But back to the band at hand. They launched straight into “Don’t Believe the Hype”, still one of the best tunes ever, some twenty years later. The crowd was buzzing, loving it, Chuck D racing about on stage, throwing his mike way up in the air to catch it over on the other end of the stage. Flavor Flav and his cute, silly dancing. A full band by the name of “The Banned” providing the instrumental element, for that rockin’ live touch. The party vibe was surely flowing.

terminator x

terminator x

A tribute to the mighty Terminator X got the crowd jumping like nobody’s business!
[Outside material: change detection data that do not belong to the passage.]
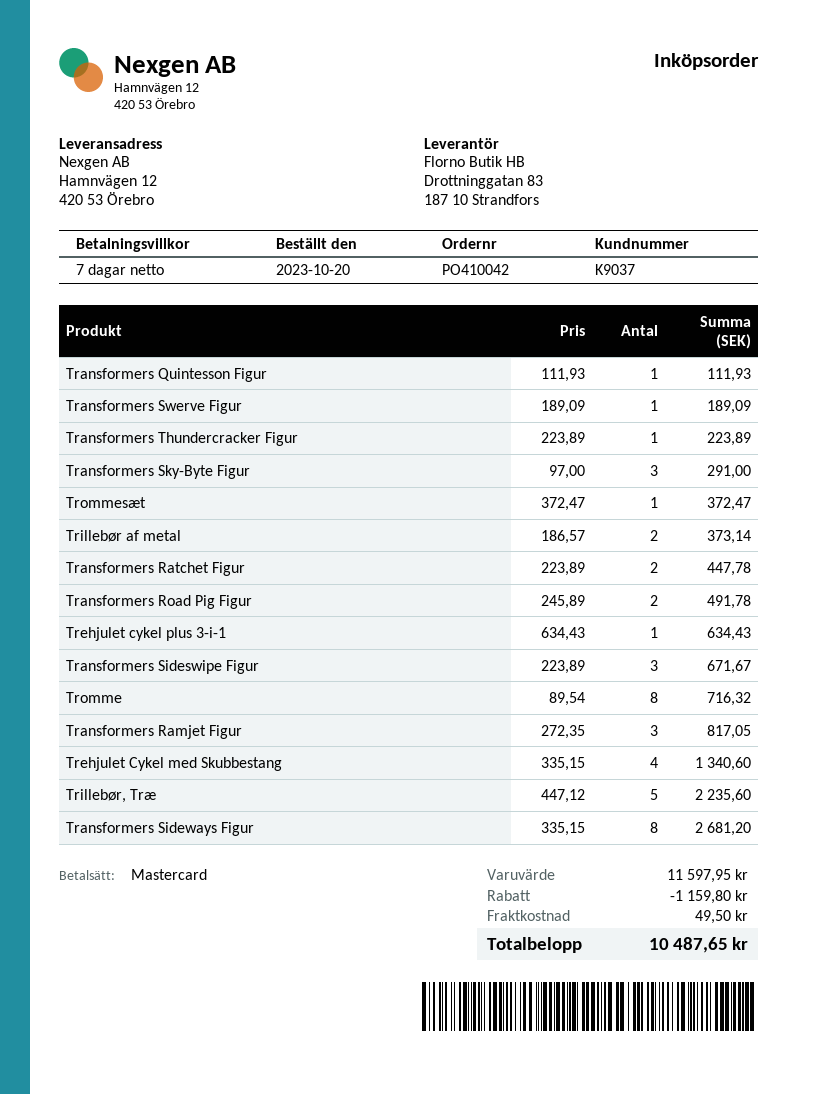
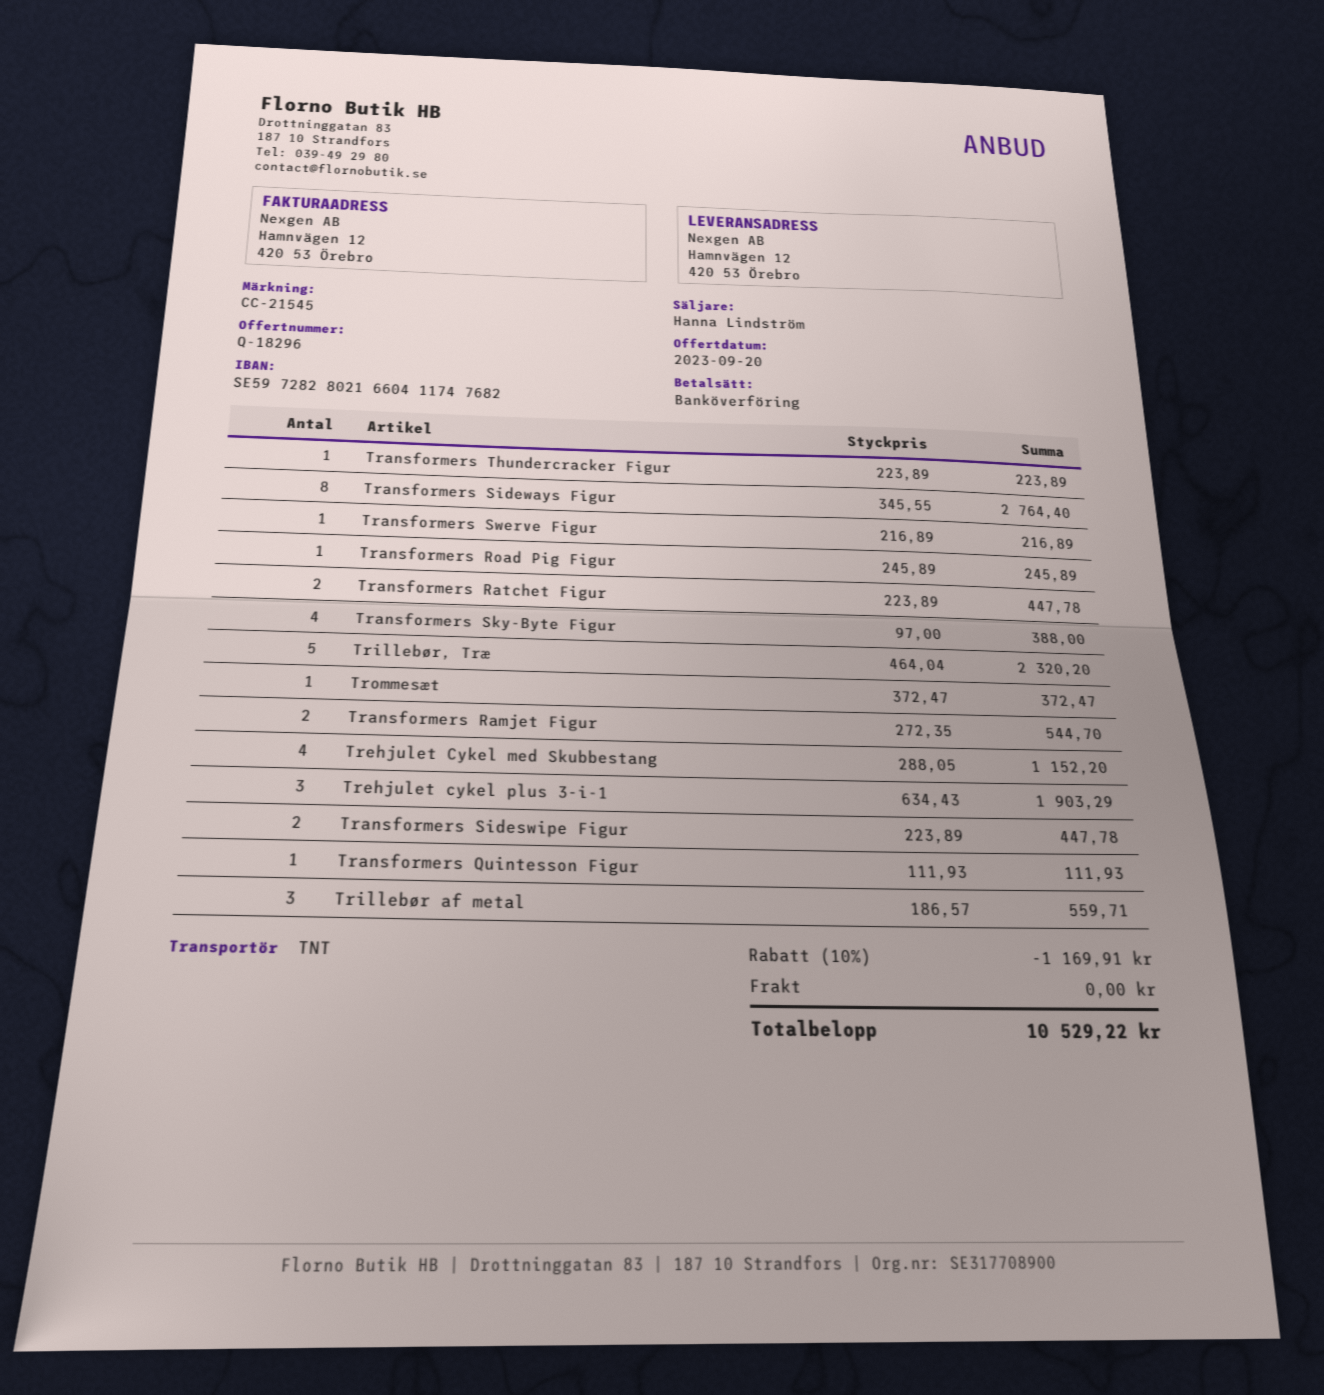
payment method: Mastercard -> bank transfer
Transformers Swerve Figur: 1 x 189.09 = 189.09 -> 1 x 216.89 = 216.89
Transformers Sky-Byte Figur: 3 x 97.00 = 291.00 -> 4 x 97.00 = 388.00
Trillebør af metal: 2 x 186.57 = 373.14 -> 3 x 186.57 = 559.71
Transformers Road Pig Figur: 2 x 245.89 = 491.78 -> 1 x 245.89 = 245.89
Trehjulet cykel plus 3-i-1: 1 x 634.43 = 634.43 -> 3 x 634.43 = 1903.29
Transformers Sideswipe Figur: 3 x 223.89 = 671.67 -> 2 x 223.89 = 447.78
Tromme: 8 x 89.54 = 716.32 -> none
Transformers Ramjet Figur: 3 x 272.35 = 817.05 -> 2 x 272.35 = 544.70
Trehjulet Cykel med Skubbestang: 4 x 335.15 = 1340.60 -> 4 x 288.05 = 1152.20
Trillebør, Træ: 5 x 447.12 = 2235.60 -> 5 x 464.04 = 2320.20
Transformers Sideways Figur: 8 x 335.15 = 2681.20 -> 8 x 345.55 = 2764.40
discount: 1159.80 -> 1169.91
shipping: 49.50 -> 0.00
total: 10487.65 -> 10529.22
The PE thoroughly rocked a version of “Terminator X to the Edge of Panic”, being the theme song for their incredible former DJ of that name. Chuck D had practically everyone holding up the ‘X’ in the air, crossing our forearms.

“Fight the power” packed a punch as always. “1989 the number, another summer (get down!) / Sound of the funky drummer! Music hittin’ you hard / cos I know you got soul!…Our freedom of speech is freedom of death / we gotta fight the powers that be!” I shouted along to the lyrics: “elvis! Was a hero to most / but he never meant shit to me / the sucka was straight out racist!” (The story goes that elvis stole large parts of his repertoire from a black artist; as recounted in, amongst other sources, a scene from the film, “Coffee and Cigarettes”). “The sucka was simple and plain / m…f*ck him and john wayne!”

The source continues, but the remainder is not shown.